Many in the camp are blaming the United States, the United Nations, and even Jordan for not providing urgently needed aid to the Rukban camp, according to Etana. Some critics blame the U.S. government, which controls a small military garrison, al-Tanf, just 10 miles from the camp, for abandoning the residents to "needlessly starve to death."

But Grynkewich said it is the Syrian regime that is primarily to blame for the humanitarian crisis taking hold in Rukban.

A researcher closely following developments in Syria who asked to remain anonymous agreed that there is no precedent for a U.S. distribution of aid to Rukban, as the Syrian regime and its Russian backers control whether the U.N. is permitted to reach the area or not.

A senior administration official took issue with the Post article's characterization. The U.S. Agency for International Development has "refused to certify the need" at Rukban because it does not have access to the camp, the official said, or "we'd already be feeding those people."

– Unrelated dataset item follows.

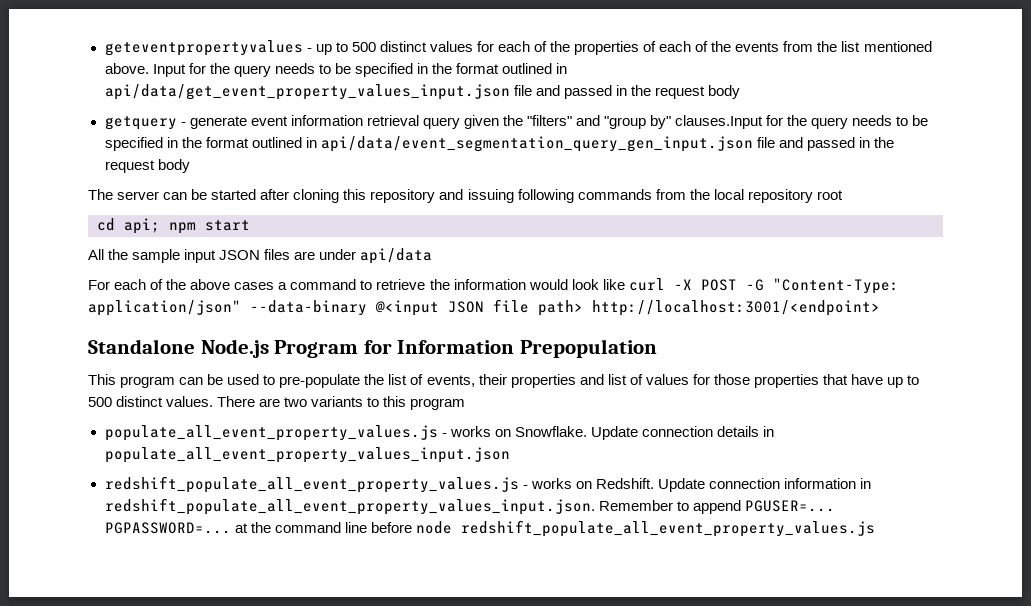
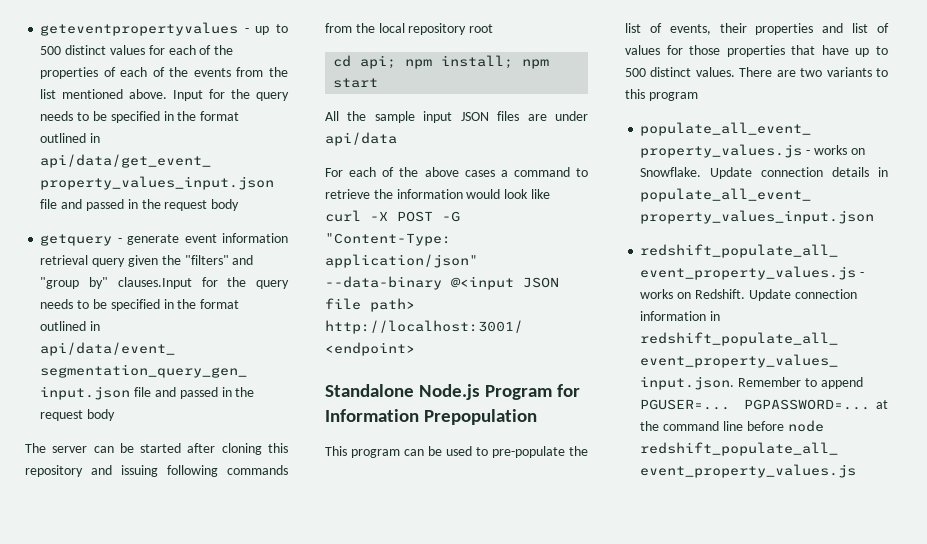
(196, 228) none -> [441,55,550,69] install; npm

Asked to respond to that claim, a USAID official said the United States is "pursuing every possible avenue to deliver aid to Rukban."

"The United States believes strongly that the population at Rukban is in need of humanitarian assistance, and we have advocated for and worked to help the U.N. deliver assistance for years," the official said, noting that the United States has provided more than $9.6 billion in aid since the start of the crisis to the most vulnerable populations. "Any assertion to the contrary is completely incorrect."

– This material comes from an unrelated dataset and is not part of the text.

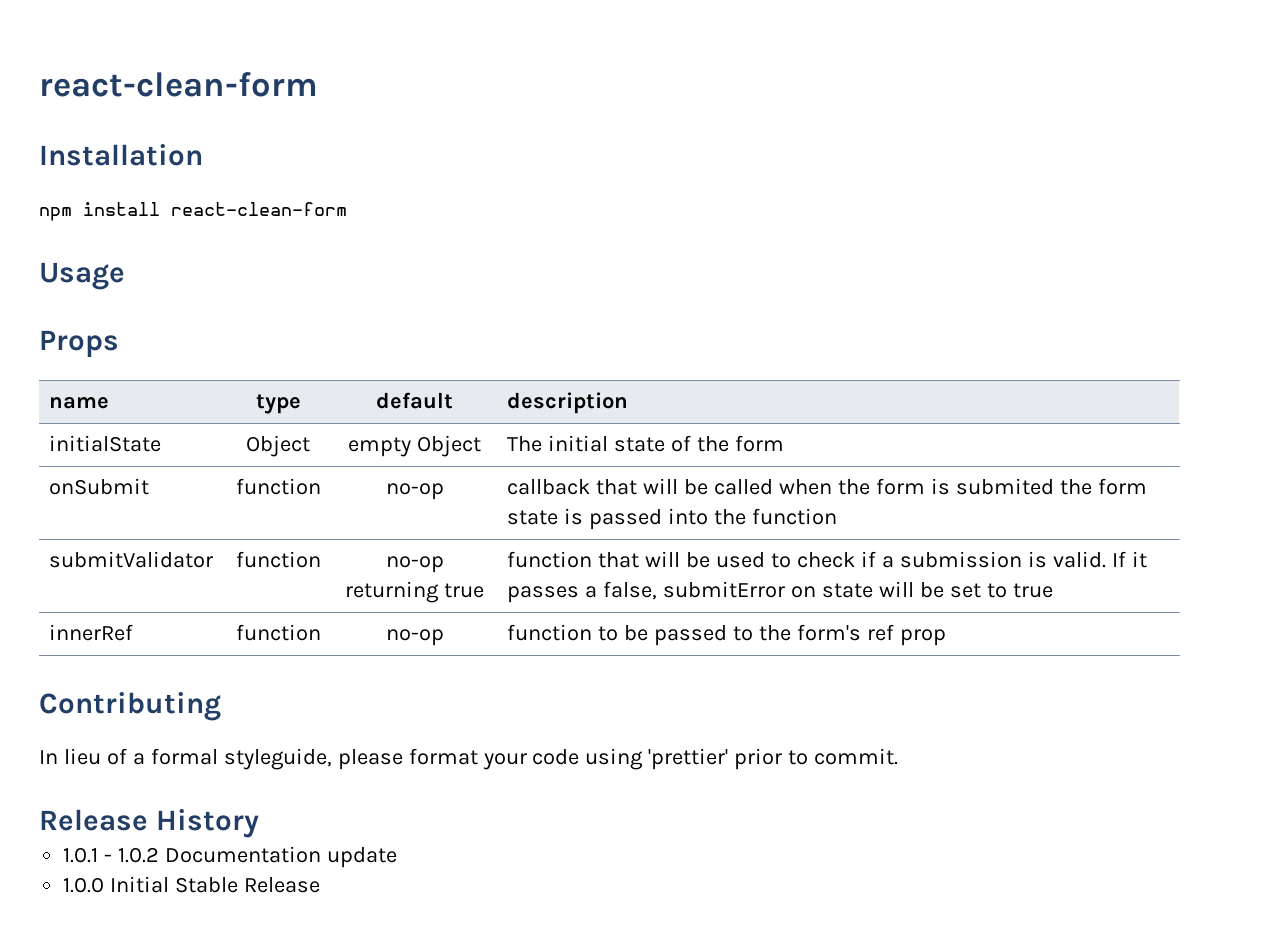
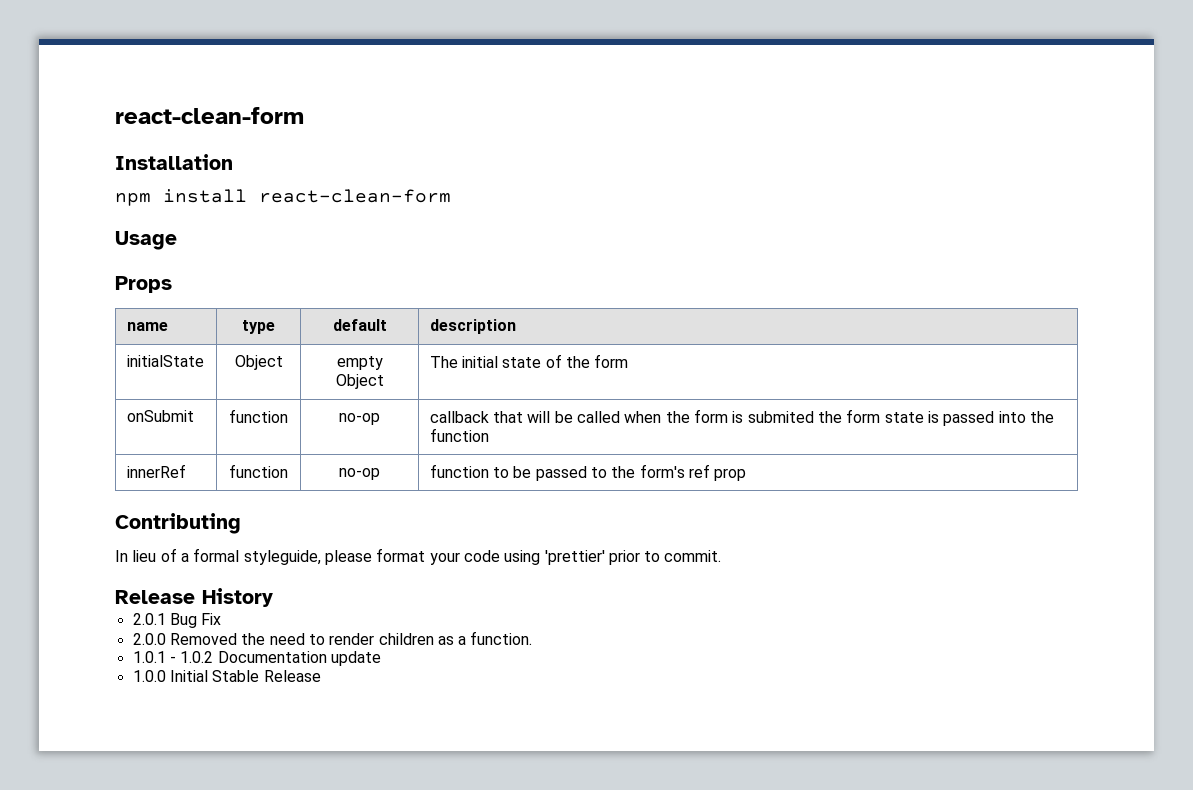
[49,551,214,568] [235,551,321,568] [385,556,444,573] [345,581,484,603] [507,551,1147,568] [507,581,1053,603] // submitValidator | function | no-op returning true | function that will be used to check if a submission is valid. If it passes a false, submitError on state will be set to true -> (489, 435) none
(259, 823) none -> [132,613,222,628] [132,631,533,645] // 2.0.1 Bug Fix // 2.0.0 Removed the need to render children as a function.

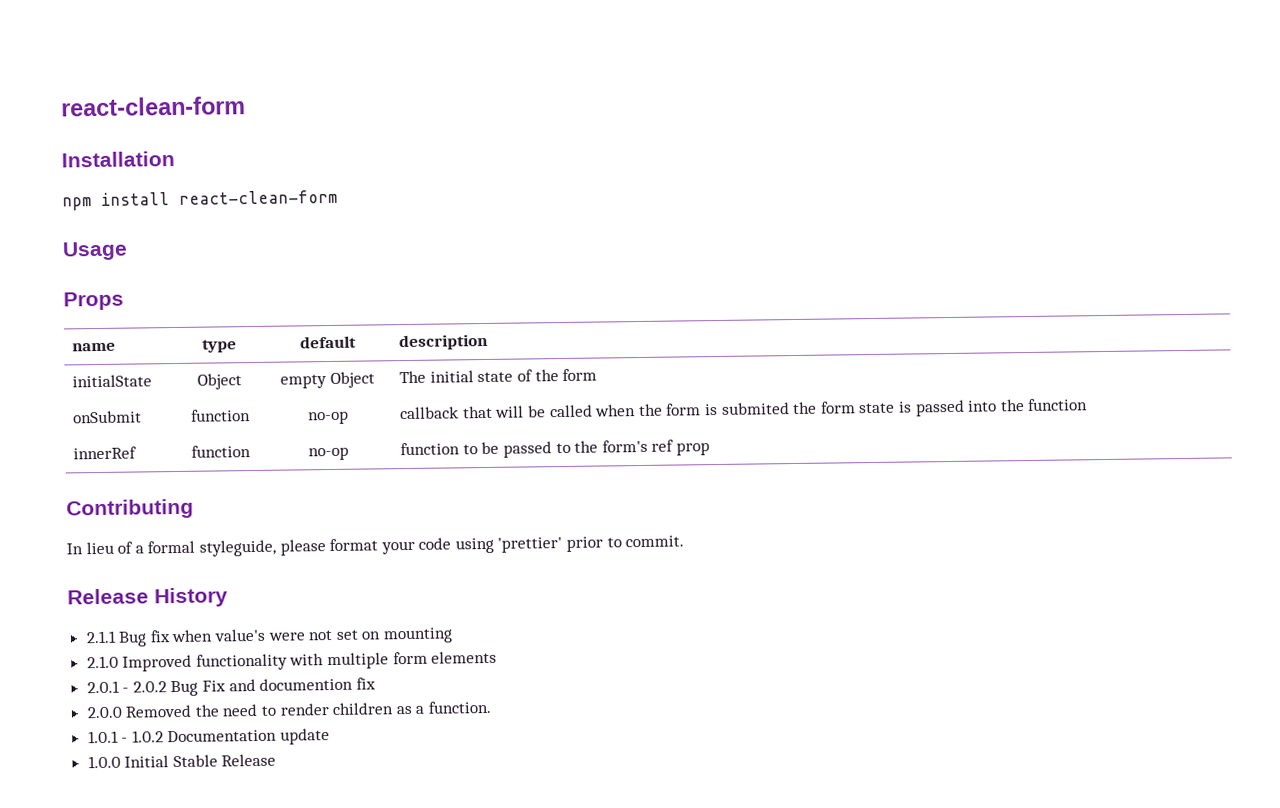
(273, 597) none -> [85,627,454,647] [86,650,498,672] // 2.1.1 Bug fix when value's were not set on mounting // 2.1.0 Improved functionality with multiple form elements
(166, 619) none -> [122,681,167,693] - 2.0.2
(222, 619) none -> [228,677,376,692] and documention fix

But Colin Clarke, a senior fellow at the Soufan Center and an adjunct senior political scientist at the Rand Corp., criticized the U.S. government for washing its hands of the Syria problem after the defeat of the Islamic State's territorial holdings.

"This is the United States," Clarke said. "If we really wanted something to happen and we really pushed for it, we could make it happen."

Whoever is to blame, the situation inside the camp is unquestionably desperate. Thousands of internally displaced persons have now fled Rukban, risking arrest by regime forces or conscription into military service rather than staying put due to the extreme conditions, according to Etana.

"We will die either way, in this squalid camp or in the hands of the regime ... the camp is living the worst situation ever since it was created," a source inside the camp told Etana.

Those left in the camp are suffering from severe malnutrition, surviving on bread made with ingredients normally used to feed animals, the group reported. In some cases, the bread has led to cases of food poisoning. Even so, nourishment is so scarce that even the bread is considered "a treat."

Meanwhile, goods that do reach the camp are "unaffordable" due to carefully controlled smuggling and price-fixing, which is controlled by the regime's local military officers.

"Prices have been fixed to exponential levels, which is exacerbating the dire humanitarian conditions inside the camp," according to Etana.

Medical conditions are even worse. The few nurses available lack the adequate medical experience and are not able or permitted to provide the critical treatments, including surgeries.

Those who remain are holding out hope for another aid delivery. But that possibility looks increasingly unlikely, as all parties involved point fingers.

"This is reflective of this whole situation where we spent so much time and energy and resources on the kinetic part of this fight, and then as soon as Baghouz fell we just kind of washed our hands and walked away," Clarke said.